> _Source material_
#####
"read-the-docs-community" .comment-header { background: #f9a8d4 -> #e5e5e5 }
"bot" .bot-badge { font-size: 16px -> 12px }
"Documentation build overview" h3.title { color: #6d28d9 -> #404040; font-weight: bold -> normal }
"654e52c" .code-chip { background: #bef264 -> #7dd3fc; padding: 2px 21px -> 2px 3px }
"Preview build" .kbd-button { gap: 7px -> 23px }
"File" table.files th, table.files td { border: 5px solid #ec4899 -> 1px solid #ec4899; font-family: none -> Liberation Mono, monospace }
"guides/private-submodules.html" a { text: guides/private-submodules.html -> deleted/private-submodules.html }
#####
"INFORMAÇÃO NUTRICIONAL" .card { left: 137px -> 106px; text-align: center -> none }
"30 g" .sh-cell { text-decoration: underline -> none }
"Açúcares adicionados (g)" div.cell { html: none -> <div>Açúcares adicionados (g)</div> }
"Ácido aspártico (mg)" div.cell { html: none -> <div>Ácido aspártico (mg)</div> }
#####
> _Directions for this task_
With the line holding "gap: 7px ->" as the first and the line holding "text: guides/private-submodules.html ->" as the last, set down that range of the entries above exactly, and nothing else.

> _Task response_
"Preview build" .kbd-button { gap: 7px -> 23px }
"File" table.files th, table.files td { border: 5px solid #ec4899 -> 1px solid #ec4899; font-family: none -> Liberation Mono, monospace }
"guides/private-submodules.html" a { text: guides/private-submodules.html -> deleted/private-submodules.html }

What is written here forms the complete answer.